We started the project a number of years ago. Where distance doesn’t enable us to be together a lot, we started to correspond and we discovered a fair amount of resemblance in how we looked at things, saw things. I approached Dan about the possibility of doing something that would involve his work and my writing. For me it was a daunting challenge to write about images as potent and multi-layered as visual art is. I wanted to articulate some of the interior spiritual landscapes in Dan’s work. These are scenes around the Bay of Fundy, but there’s a whole interior world that sees that landscape in a particular way. My challenge was to articulate that world.
As a visual artist I have collaborated with author Mark Harris, excavating titles for my intaglio prints from letters he would send to me. Through this experience he suggested we do a book together. It was Andrew Steeves who suggested we start with a clean slate, creating new images and writing new thoughts based on these prints. The Light That Lives in Darkness developed through the friendship, respect and understanding between artist, writer and publisher. Ultimately it is a visual and verbal dialogue about place and hope, and the difference that both can make in this life.

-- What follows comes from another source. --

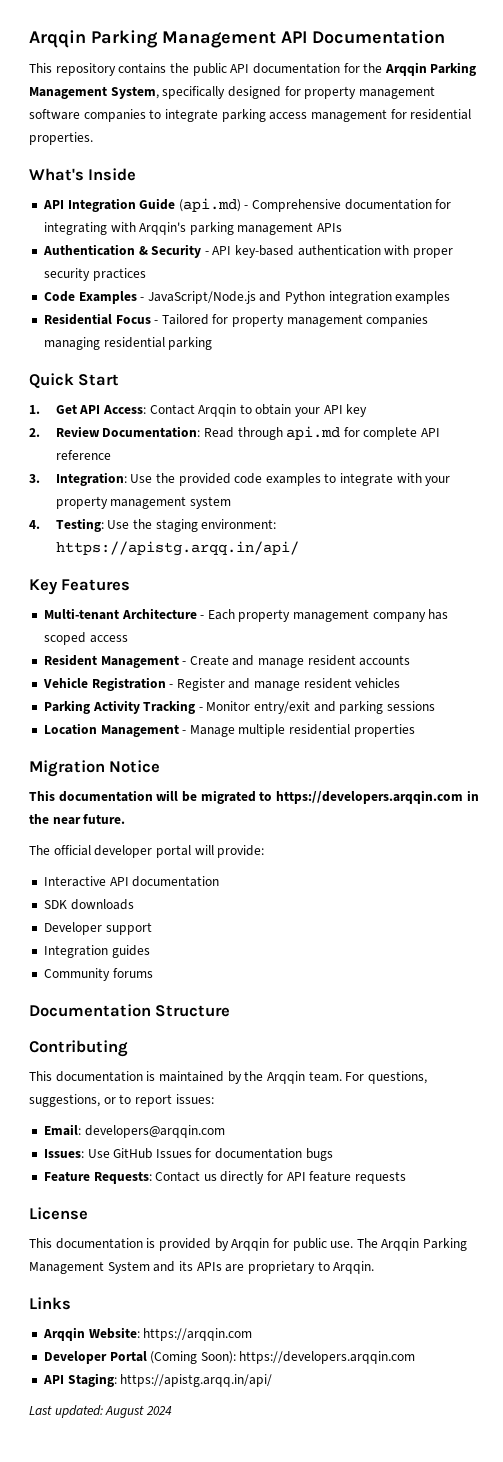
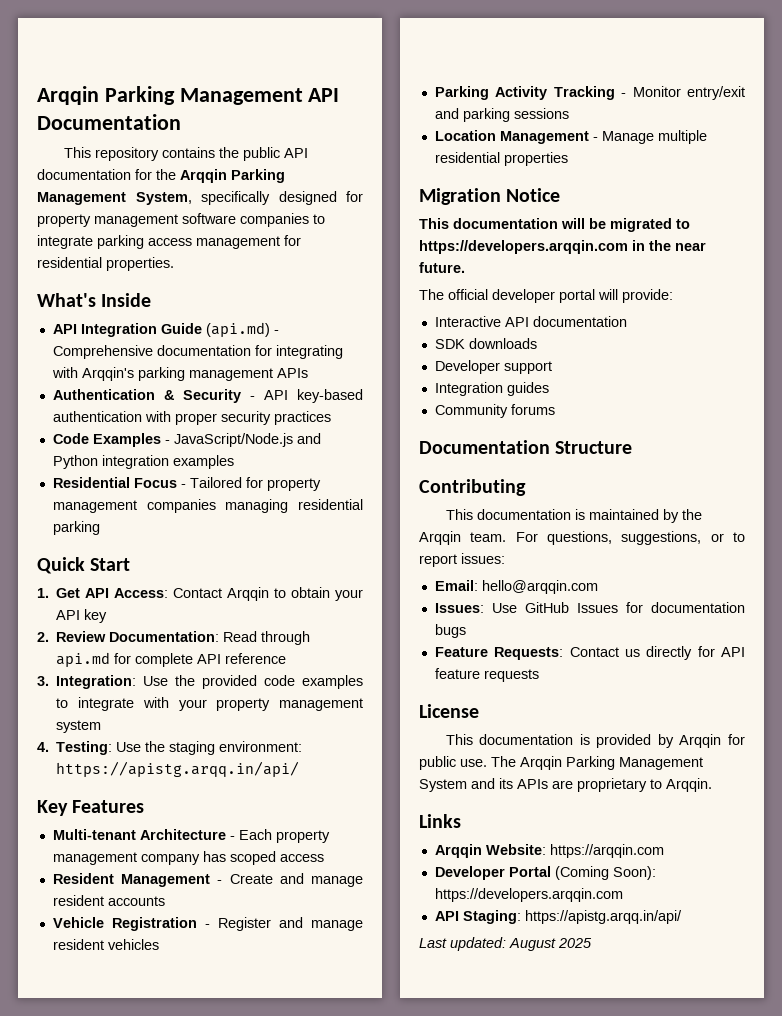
- Email: developers@arqqin.com
+ Email: hello@arqqin.com
- Last updated: August 2024
+ Last updated: August 2025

The text is designed in Ludlow Eusebius, cast and printed letterpress on mould-made Johannot paper by Andrew Steeves. Each book includes nine intaglio prints made from zinc plates etched by Dan Steeves. The books are slipcased and casebound by Ruth Legge (paper-over-boards with a calf leather spine). The books measure approximately 11 × 6 ½ inches in size and are 66 pages in length. One copy will be available for viewing at Gaspereau Press in Kentville, Nova Scotia.
Why do we return to the shore? Maybe it’s because in a world like ours where so much changes — political and economic realities, our jobs, and our families, even our bodies — the shore will still be there.